O Madeiro, designação que aqui assume a fogueira do Menino Jesus, é tradição forte em terras de Penamacor.

altTodos os anos, com o aproximar do Natal, por todas as freguesias do concelho, os jovens em idade de cumprir o serviço militar unem-se para cortar e transportar os troncos que alimentarão a fogueira para aquecer o Menino Jesus. O grande monte de madeira, depositado no adro da igreja, é ateado ao cair da noite do dia 24, à excepção de Penamacor, que arde de 23 para 24, e mantém-se aceso durante vários dias. Depois da ceia de Natal, a população reúne-se em redor da fogueira, num gesto ritual de fraterno encontro.

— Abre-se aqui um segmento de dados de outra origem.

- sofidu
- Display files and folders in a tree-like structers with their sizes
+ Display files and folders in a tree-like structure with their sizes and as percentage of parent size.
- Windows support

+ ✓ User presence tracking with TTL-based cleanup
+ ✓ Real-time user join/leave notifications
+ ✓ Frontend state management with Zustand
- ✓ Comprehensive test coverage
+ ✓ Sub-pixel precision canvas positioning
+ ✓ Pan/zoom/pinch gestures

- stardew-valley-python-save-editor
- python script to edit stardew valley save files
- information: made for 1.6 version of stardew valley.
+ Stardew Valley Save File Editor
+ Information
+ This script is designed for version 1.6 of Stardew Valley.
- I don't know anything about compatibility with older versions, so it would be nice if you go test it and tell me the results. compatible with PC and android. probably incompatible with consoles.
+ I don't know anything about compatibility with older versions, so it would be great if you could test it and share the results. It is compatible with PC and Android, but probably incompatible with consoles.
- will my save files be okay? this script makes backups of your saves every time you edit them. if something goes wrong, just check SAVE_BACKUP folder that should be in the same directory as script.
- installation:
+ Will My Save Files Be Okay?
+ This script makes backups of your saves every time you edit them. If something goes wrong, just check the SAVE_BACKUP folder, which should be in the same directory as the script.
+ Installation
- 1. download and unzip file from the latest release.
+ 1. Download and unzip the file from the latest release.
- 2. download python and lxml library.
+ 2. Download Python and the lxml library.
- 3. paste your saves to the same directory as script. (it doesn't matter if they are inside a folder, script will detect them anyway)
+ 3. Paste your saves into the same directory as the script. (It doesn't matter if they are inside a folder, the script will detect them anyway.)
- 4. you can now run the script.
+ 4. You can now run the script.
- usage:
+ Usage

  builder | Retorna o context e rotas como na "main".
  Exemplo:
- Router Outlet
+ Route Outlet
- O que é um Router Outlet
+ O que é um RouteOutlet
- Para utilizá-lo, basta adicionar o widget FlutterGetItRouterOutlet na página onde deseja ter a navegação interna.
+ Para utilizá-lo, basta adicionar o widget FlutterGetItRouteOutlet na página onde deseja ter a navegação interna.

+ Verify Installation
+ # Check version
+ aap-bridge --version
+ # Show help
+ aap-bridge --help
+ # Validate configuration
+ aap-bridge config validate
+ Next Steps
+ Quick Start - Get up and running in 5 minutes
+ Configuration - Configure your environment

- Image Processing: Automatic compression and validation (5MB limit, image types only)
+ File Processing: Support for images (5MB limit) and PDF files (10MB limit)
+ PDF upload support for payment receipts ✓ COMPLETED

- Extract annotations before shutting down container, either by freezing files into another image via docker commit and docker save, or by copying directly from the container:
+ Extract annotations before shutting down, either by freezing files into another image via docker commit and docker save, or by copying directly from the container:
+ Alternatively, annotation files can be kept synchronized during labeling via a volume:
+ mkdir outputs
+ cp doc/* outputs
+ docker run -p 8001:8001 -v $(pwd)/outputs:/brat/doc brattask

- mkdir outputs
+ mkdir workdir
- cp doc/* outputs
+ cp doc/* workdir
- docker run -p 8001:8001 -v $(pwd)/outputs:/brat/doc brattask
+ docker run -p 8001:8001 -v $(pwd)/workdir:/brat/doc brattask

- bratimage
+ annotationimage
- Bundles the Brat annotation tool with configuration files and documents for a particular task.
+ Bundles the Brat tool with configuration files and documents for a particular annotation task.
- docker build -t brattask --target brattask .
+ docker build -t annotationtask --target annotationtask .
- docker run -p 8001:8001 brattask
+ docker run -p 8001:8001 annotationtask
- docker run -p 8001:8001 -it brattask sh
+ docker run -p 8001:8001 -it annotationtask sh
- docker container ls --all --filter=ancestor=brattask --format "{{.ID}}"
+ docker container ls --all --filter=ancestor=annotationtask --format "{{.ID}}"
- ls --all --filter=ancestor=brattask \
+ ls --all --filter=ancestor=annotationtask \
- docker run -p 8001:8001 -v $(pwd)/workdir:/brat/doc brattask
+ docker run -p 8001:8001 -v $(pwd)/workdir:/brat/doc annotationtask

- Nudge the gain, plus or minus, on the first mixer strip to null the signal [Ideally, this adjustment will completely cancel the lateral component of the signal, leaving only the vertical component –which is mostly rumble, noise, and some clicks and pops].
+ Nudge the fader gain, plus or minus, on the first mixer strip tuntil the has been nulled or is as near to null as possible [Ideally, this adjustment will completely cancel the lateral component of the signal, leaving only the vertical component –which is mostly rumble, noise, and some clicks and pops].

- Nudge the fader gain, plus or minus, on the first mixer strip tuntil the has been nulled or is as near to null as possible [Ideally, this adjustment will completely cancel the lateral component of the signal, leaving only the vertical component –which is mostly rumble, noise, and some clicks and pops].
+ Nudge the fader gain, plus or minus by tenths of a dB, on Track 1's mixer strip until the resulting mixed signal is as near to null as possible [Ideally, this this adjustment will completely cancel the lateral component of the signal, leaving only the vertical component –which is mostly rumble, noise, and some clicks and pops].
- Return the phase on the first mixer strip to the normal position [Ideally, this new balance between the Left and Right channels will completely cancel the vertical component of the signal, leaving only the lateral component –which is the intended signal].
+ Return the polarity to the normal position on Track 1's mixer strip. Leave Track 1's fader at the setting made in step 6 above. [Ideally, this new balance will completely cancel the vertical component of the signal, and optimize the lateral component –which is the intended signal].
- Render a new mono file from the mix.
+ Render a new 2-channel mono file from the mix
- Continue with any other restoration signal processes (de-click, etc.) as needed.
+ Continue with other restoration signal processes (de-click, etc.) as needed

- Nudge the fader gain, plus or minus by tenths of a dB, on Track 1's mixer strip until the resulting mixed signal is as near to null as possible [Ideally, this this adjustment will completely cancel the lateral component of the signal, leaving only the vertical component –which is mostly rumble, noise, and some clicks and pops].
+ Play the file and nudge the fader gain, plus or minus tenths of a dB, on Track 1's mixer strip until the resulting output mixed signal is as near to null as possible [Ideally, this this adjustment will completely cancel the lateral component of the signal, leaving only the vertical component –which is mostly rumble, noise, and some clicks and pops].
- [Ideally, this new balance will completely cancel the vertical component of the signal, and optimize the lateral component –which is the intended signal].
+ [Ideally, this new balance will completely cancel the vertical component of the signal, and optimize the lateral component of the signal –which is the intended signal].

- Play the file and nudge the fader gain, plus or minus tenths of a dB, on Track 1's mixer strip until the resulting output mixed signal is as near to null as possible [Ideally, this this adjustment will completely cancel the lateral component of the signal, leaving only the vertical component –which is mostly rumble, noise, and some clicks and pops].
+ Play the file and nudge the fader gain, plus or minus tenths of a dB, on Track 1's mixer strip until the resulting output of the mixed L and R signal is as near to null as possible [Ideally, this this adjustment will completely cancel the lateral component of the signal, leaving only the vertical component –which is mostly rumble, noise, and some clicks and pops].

altEm Penamacor, a chegada do Madeiro tem data marcada, e o acto assume foros de festividade. De facto, no dia 8 de Dezembro, a população acorre generosamente à rua  para saudar o cortejo de tractores e reboques, em número que procura sempre bater o antecedente, onde os jovens “do ano”, dantes só os rapazes, agora também as raparigas, empoleirados nos troncos, atiram à rebatina os frutos do ramo de laranjeira que a praxe manda trazer, cantando acompanhados à concertina. Mas nem sempre as coisas se processaram de forma tão pacífica. Tempos houve em que encontrar lenha para o Madeiro era tarefa bem mais complicada. Dependentes da boa vontade das casas ricas locais, cujas ofertas ficavam aquém do desejado, os jovens viam-se na necessidade de roubar lenha, bois e carros, tudo a coberto da noite, para dar prova do brio da “malta das sortes”.

Assim se passava na generalidade das freguesias, onde a população ainda mantém o hábito de sair em peso à rua na noite da consoada.

O Madeiro de Penamacor ganhou fama de ser o maior do país.